DATA UNDER STUDY section start

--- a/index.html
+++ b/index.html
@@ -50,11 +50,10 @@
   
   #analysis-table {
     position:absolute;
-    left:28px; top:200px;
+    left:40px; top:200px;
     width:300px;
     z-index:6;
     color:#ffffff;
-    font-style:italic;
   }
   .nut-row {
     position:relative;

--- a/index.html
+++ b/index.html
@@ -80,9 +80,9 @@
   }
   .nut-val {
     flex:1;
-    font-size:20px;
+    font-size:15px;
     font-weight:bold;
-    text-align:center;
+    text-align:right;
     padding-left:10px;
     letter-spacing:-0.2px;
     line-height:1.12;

DATA UNDER STUDY section end
DATA UNDER STUDY section start

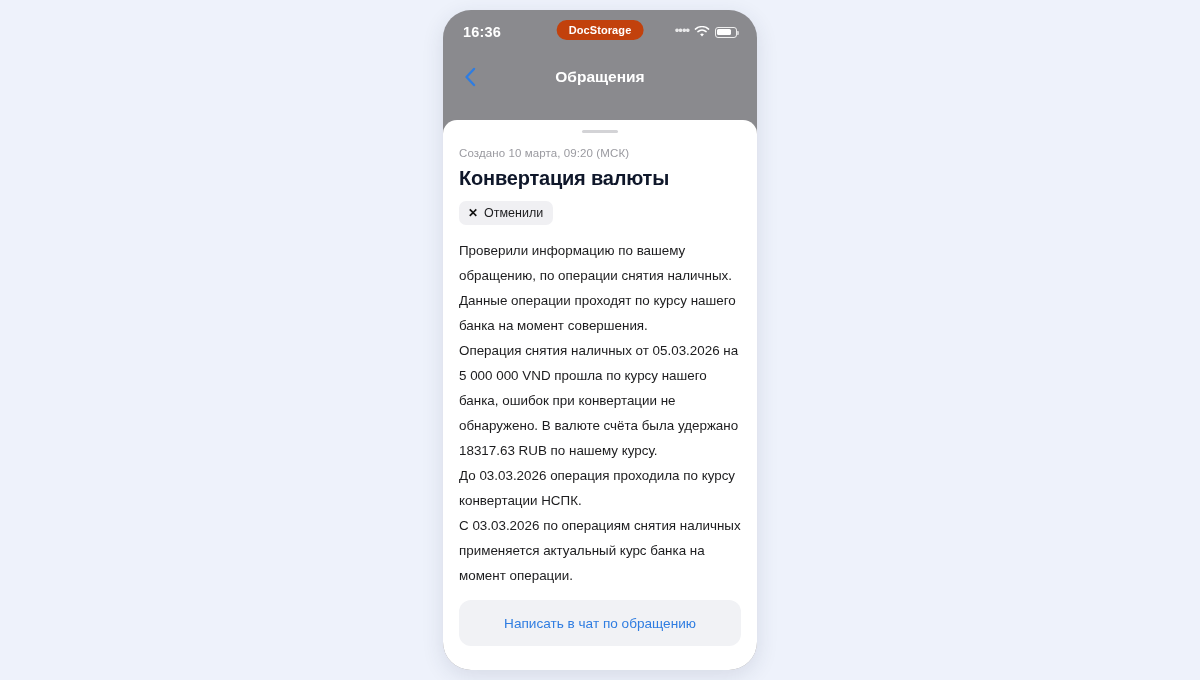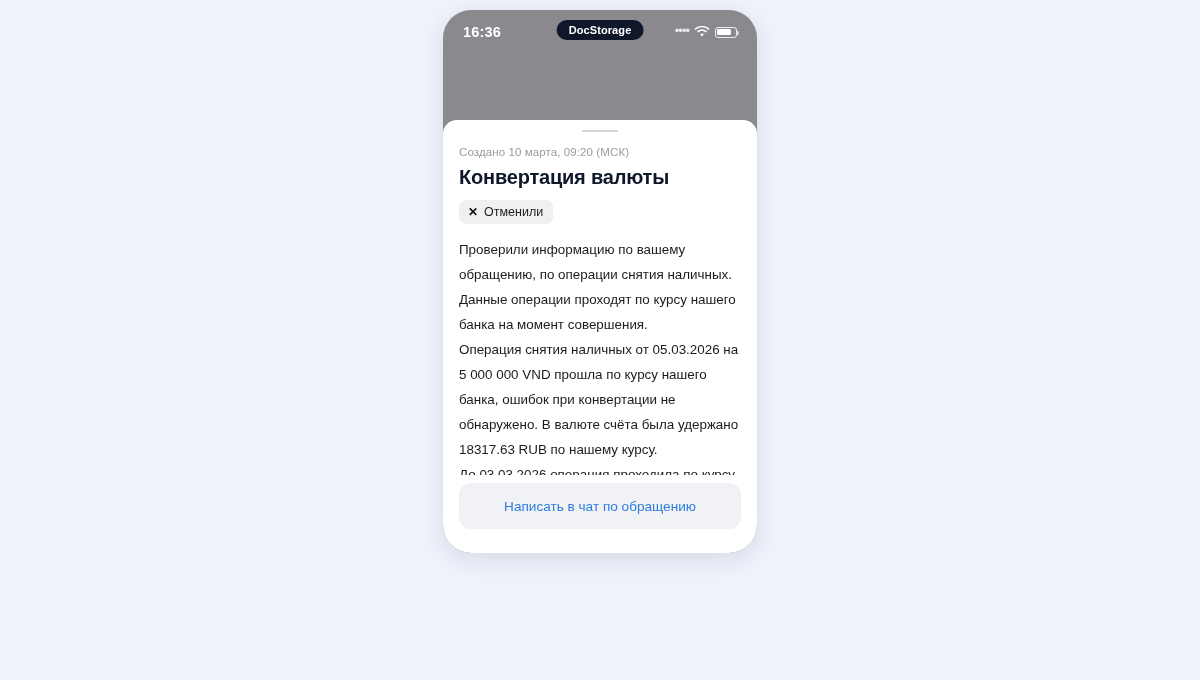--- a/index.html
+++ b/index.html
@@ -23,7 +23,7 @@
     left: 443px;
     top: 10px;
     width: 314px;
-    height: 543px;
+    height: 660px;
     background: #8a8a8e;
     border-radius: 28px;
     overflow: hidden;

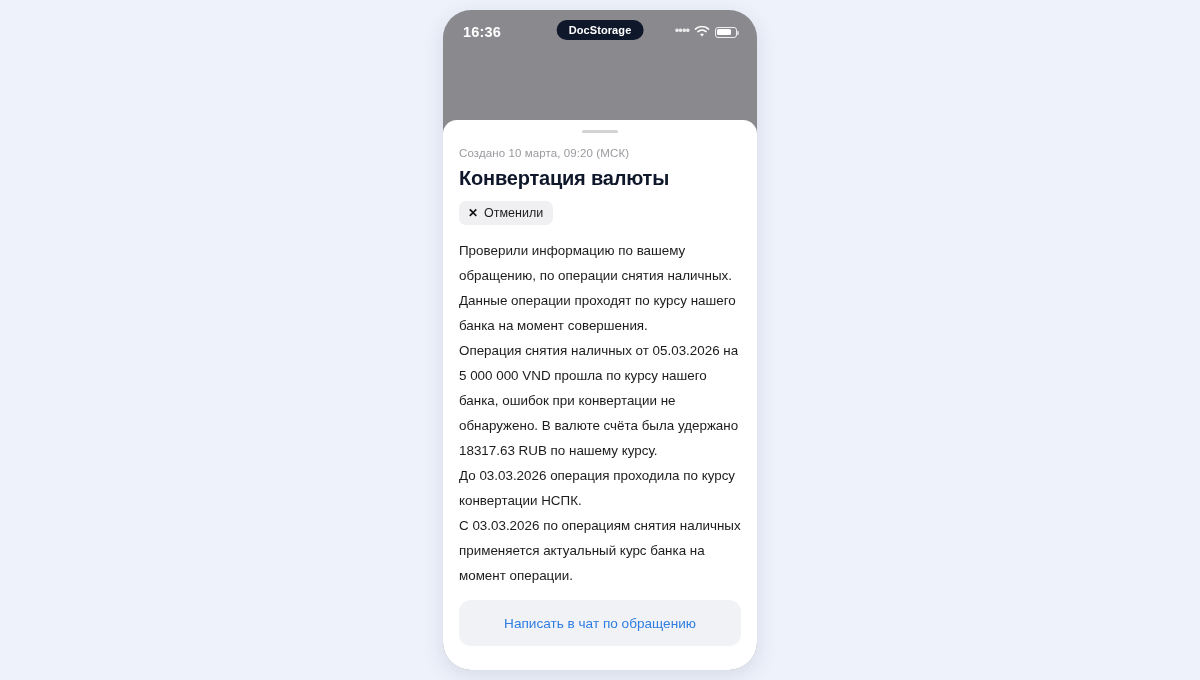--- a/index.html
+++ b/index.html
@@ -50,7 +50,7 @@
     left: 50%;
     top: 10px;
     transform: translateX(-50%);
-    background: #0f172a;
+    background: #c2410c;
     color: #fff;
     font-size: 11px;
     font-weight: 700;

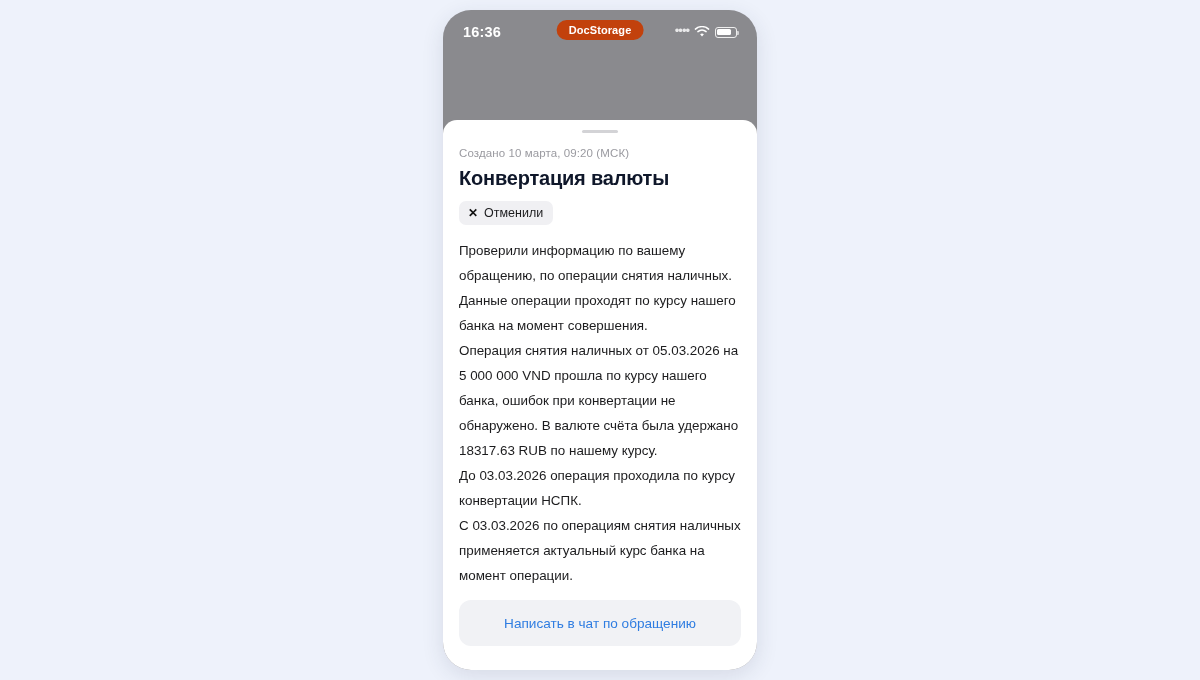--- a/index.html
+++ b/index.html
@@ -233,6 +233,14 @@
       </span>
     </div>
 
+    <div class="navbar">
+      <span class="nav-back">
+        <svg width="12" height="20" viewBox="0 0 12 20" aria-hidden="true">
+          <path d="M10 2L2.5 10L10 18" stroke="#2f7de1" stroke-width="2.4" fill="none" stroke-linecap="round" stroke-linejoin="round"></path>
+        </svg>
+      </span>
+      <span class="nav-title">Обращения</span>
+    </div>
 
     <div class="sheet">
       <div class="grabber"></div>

DATA UNDER STUDY section end
DATA UNDER STUDY section start

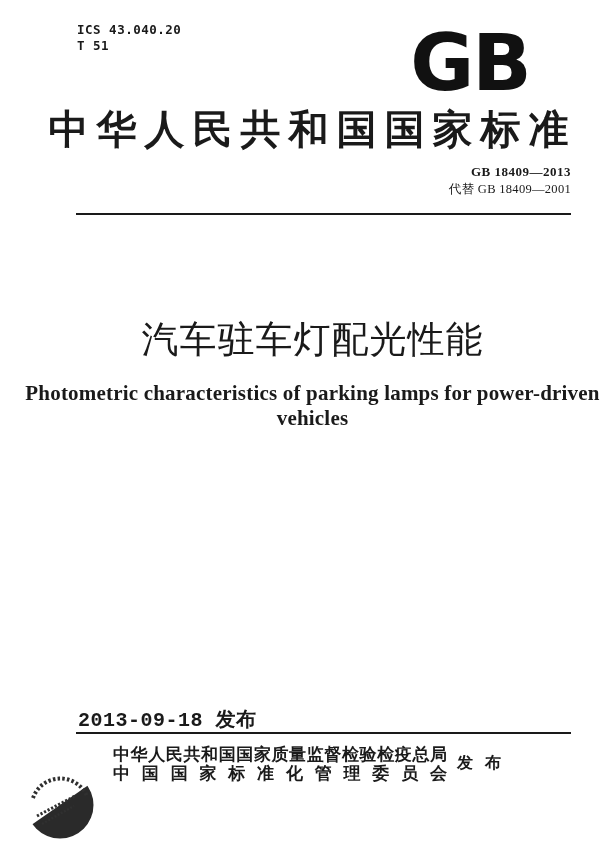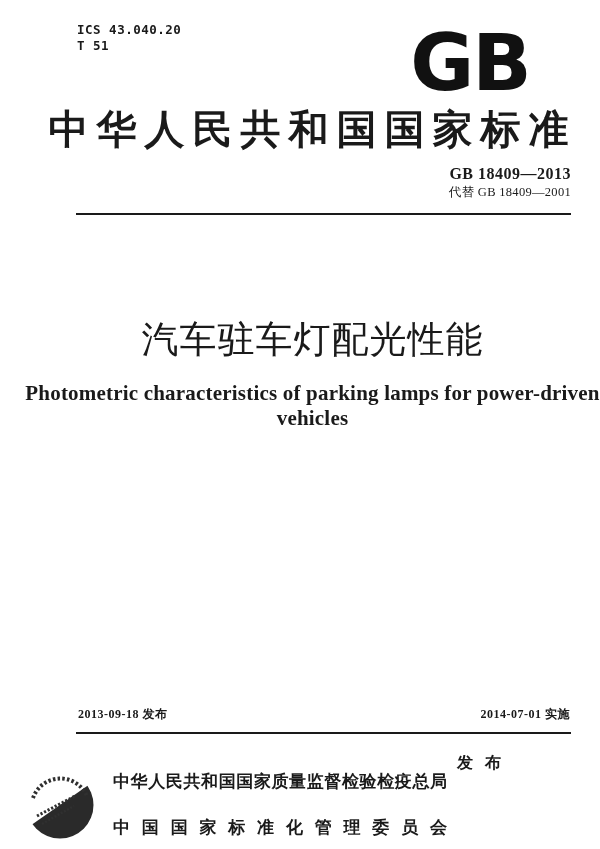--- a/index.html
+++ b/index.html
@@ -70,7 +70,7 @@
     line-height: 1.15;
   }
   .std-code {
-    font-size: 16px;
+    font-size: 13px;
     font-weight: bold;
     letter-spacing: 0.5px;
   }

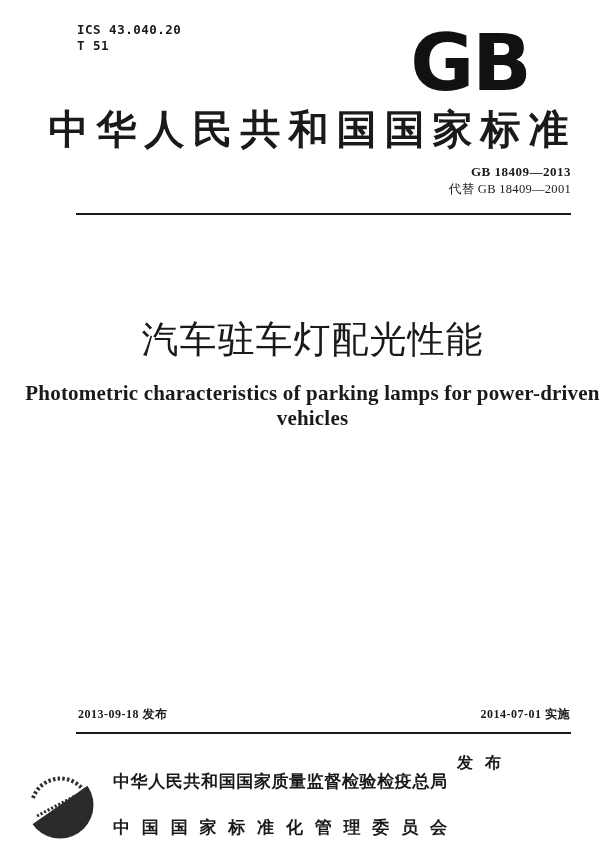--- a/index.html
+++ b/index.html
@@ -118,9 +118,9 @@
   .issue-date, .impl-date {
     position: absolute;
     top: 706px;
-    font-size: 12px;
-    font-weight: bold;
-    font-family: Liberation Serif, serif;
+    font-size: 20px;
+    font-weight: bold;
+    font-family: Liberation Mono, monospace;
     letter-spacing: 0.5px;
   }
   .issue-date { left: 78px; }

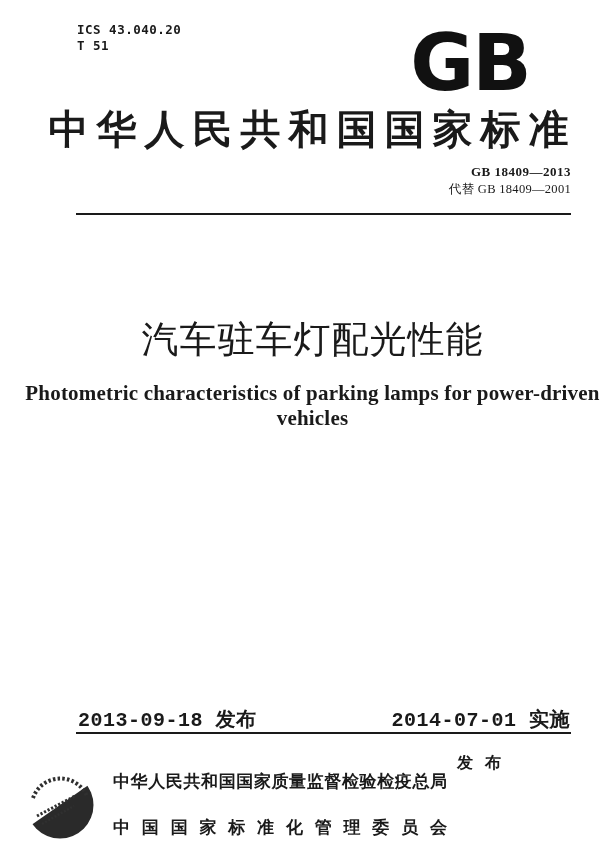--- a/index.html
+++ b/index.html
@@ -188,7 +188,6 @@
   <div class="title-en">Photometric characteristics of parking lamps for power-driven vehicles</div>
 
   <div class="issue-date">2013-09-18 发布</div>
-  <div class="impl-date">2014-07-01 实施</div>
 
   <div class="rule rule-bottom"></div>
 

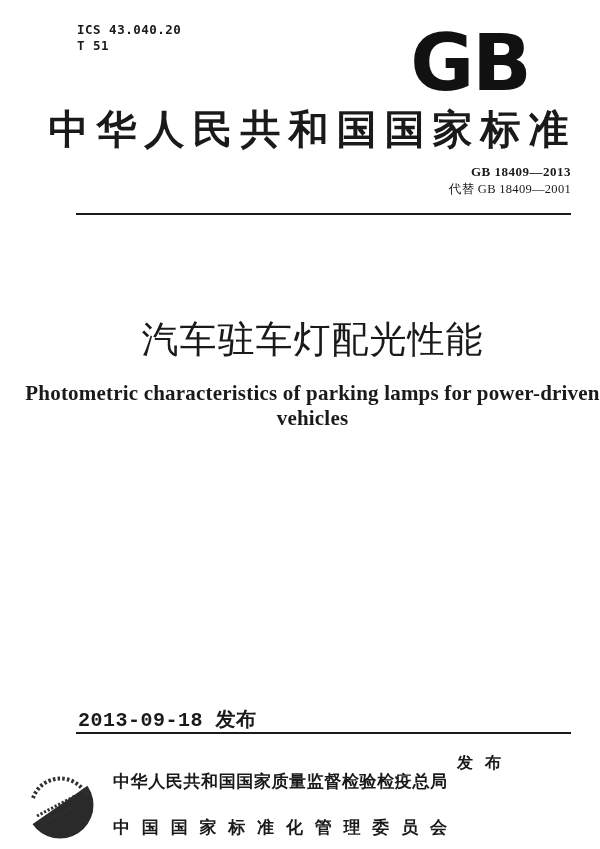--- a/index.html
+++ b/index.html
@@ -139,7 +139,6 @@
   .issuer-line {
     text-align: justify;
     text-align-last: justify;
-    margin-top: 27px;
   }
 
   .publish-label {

DATA UNDER STUDY section end

• ABOUT THIS EXERCISE: Take every line above that includes the string "width" and return it.

• ANSWER TO THIS TASK:
     width:300px;
     width: 314px;
+        <svg width="12" height="20" viewBox="0 0 12 20" aria-hidden="true">
+          <path d="M10 2L2.5 10L10 18" stroke="#2f7de1" stroke-width="2.4" fill="none" stroke-linecap="round" stroke-linejoin="round"></path>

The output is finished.